Les accidents, parfois mortels, se sont multipliés ces derniers temps, au lieu-dit «Thiqeravine», à l’entrée Ouest de la ville d’Aïn El Hammam. Bien qu’un trottoir soit aménagé sur les lieux, les piétons ne sont pas sécurisés pour autant quand ils traversent la chaussée. Le carrefour où se rejoignent trois voies, dont la route nationale numéro 15, est souvent encombré de véhicules, dont les chauffeurs, qui n’ont d’autre souci que de passer avant les autres, s’adonnent à une sorte de course, dont les piétons font souvent les frais. Les automobiles venant de la ville y arrivent en trombe après avoir roulé sur un palier plat de plus de cinq cents mètres. Pour franchir cet espace dangereux, fréquenté également par de nombreux élèves du lycée Mustapha Ben Boulaïd, le citoyen doit s’armer de patience et d’une vigilance à toute épreuve. Les nombreuses victimes de ce tronçon, où la signalisation fait défaut, sont des personnes âgées ou des enfants. Le panneau de stop, devant arrêter les véhicules venant de la route communale reliant la ville à l’hôpital, a été saccagé depuis longtemps sans qu’il ne soit remplacé. Les marques sur la chaussée indiquant un passage piétons n’existent pas en ce lieu réputé pourtant de dangereux.

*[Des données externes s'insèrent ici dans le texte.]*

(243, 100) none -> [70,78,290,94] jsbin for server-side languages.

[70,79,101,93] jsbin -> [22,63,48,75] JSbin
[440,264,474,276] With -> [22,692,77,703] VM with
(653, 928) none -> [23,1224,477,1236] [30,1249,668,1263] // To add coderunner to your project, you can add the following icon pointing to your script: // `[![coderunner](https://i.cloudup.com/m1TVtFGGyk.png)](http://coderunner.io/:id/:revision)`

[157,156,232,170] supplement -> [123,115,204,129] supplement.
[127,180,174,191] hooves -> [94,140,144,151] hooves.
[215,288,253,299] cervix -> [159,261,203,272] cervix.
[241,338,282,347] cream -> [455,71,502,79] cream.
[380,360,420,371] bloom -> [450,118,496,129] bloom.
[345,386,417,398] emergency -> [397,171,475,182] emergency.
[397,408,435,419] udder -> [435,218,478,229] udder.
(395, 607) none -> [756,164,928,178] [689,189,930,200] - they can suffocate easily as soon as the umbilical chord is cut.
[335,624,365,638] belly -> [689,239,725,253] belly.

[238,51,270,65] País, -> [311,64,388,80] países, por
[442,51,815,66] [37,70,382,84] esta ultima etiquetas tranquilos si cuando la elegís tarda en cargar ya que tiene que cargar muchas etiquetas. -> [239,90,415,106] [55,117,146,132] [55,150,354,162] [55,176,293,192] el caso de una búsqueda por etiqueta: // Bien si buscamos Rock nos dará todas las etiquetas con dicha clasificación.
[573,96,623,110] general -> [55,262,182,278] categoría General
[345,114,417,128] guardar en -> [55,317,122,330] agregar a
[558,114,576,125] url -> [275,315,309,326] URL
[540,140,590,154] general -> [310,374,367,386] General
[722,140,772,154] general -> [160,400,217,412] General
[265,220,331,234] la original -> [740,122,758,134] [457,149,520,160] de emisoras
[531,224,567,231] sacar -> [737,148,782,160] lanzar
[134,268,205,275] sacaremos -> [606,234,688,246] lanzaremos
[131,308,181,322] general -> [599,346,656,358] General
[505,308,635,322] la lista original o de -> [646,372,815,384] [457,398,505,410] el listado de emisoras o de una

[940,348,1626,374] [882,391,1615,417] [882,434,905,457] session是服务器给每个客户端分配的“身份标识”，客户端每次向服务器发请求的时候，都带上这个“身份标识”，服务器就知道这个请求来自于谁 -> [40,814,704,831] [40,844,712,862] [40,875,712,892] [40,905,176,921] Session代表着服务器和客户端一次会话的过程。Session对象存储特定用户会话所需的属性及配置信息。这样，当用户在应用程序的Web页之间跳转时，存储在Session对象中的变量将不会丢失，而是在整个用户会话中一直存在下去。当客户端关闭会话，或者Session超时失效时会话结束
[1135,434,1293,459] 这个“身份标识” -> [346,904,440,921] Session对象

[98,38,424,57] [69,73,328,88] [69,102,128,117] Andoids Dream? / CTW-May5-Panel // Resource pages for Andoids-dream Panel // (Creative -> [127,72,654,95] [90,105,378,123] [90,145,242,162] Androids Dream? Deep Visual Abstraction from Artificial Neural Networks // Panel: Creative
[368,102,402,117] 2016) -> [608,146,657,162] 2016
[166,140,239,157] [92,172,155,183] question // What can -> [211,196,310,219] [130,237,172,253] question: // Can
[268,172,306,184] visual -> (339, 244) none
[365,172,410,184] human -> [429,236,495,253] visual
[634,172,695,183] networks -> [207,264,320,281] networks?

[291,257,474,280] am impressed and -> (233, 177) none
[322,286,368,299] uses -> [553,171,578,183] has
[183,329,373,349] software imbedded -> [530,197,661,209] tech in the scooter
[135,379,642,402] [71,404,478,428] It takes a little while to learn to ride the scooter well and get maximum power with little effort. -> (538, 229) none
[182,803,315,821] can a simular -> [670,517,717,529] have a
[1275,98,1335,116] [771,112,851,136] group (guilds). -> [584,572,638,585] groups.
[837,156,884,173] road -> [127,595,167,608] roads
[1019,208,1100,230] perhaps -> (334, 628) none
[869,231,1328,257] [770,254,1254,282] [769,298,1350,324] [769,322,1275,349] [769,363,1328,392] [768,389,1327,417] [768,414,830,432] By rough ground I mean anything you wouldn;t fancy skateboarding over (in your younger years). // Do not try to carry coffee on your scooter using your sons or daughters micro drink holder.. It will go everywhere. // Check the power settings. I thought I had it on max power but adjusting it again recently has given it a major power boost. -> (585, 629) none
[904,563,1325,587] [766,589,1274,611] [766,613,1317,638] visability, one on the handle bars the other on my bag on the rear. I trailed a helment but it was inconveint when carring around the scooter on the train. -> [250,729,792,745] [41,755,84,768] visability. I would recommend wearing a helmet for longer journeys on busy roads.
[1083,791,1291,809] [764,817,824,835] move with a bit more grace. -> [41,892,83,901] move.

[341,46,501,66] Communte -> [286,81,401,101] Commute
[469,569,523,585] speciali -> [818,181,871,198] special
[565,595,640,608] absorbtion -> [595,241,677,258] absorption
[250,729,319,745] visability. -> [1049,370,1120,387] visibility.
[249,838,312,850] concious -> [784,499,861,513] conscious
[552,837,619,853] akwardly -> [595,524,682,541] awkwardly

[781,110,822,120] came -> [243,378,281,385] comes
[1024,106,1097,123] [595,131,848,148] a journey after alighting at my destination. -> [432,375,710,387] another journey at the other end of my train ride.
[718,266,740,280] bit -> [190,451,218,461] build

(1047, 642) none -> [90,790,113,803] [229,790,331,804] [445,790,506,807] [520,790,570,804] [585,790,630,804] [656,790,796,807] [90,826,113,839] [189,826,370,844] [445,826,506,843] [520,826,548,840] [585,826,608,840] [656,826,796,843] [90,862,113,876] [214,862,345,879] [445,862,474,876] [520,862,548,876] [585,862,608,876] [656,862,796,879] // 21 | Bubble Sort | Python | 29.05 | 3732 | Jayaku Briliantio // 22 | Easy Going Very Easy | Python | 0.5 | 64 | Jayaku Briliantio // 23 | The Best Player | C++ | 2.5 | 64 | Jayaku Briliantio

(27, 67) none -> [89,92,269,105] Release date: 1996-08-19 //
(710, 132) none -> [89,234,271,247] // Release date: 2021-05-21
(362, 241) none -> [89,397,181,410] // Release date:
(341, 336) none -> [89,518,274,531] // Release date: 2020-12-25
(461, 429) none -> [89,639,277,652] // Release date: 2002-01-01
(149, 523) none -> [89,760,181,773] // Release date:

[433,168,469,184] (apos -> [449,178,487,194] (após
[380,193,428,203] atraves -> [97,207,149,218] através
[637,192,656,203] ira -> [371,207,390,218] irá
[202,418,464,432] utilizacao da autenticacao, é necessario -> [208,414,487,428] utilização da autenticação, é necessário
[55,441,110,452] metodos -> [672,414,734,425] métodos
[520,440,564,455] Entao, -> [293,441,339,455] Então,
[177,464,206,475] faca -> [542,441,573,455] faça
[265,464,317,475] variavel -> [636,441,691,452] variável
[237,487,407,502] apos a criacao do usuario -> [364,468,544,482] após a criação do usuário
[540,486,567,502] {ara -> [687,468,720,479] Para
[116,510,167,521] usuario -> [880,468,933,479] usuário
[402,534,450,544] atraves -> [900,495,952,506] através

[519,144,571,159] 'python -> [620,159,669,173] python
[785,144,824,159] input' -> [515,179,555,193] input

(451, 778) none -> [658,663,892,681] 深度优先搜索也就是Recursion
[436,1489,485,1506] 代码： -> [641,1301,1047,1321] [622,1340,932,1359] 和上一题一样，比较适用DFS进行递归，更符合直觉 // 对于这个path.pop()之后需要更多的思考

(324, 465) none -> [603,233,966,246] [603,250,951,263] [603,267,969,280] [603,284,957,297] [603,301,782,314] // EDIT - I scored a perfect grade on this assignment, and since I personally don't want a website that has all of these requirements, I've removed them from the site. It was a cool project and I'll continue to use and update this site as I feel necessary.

De toute façon, cela ne suffirait pas. «A défaut d’une passerelle ou de feux tricolores, qui reviendraient chers à la municipalité, les responsables devraient penser à la pose de plusieurs ralentisseurs et à la mise en place de signalisations horizontale et verticale», préconise un père de famille. Plus loin que ce carrefour, les lycéens, obligés de descendre d’un trottoir étroit, parcourent près d’un kilomètre à pied pour rejoindre leur établissement. Ils sont souvent malmenés par les automobilistes. D’autres ralentisseurs, disent les parents d’élèves, seraient les bienvenus devant le lycée Ben Boulaïd. Notons que la route du nouveau lycée et celle du CEM d’Ouaghzen en sont déjà dotées. Mais cela n’empêche pas certains chauffards de démontrer leur «savoir-faire», quitte à emboutir des enfants.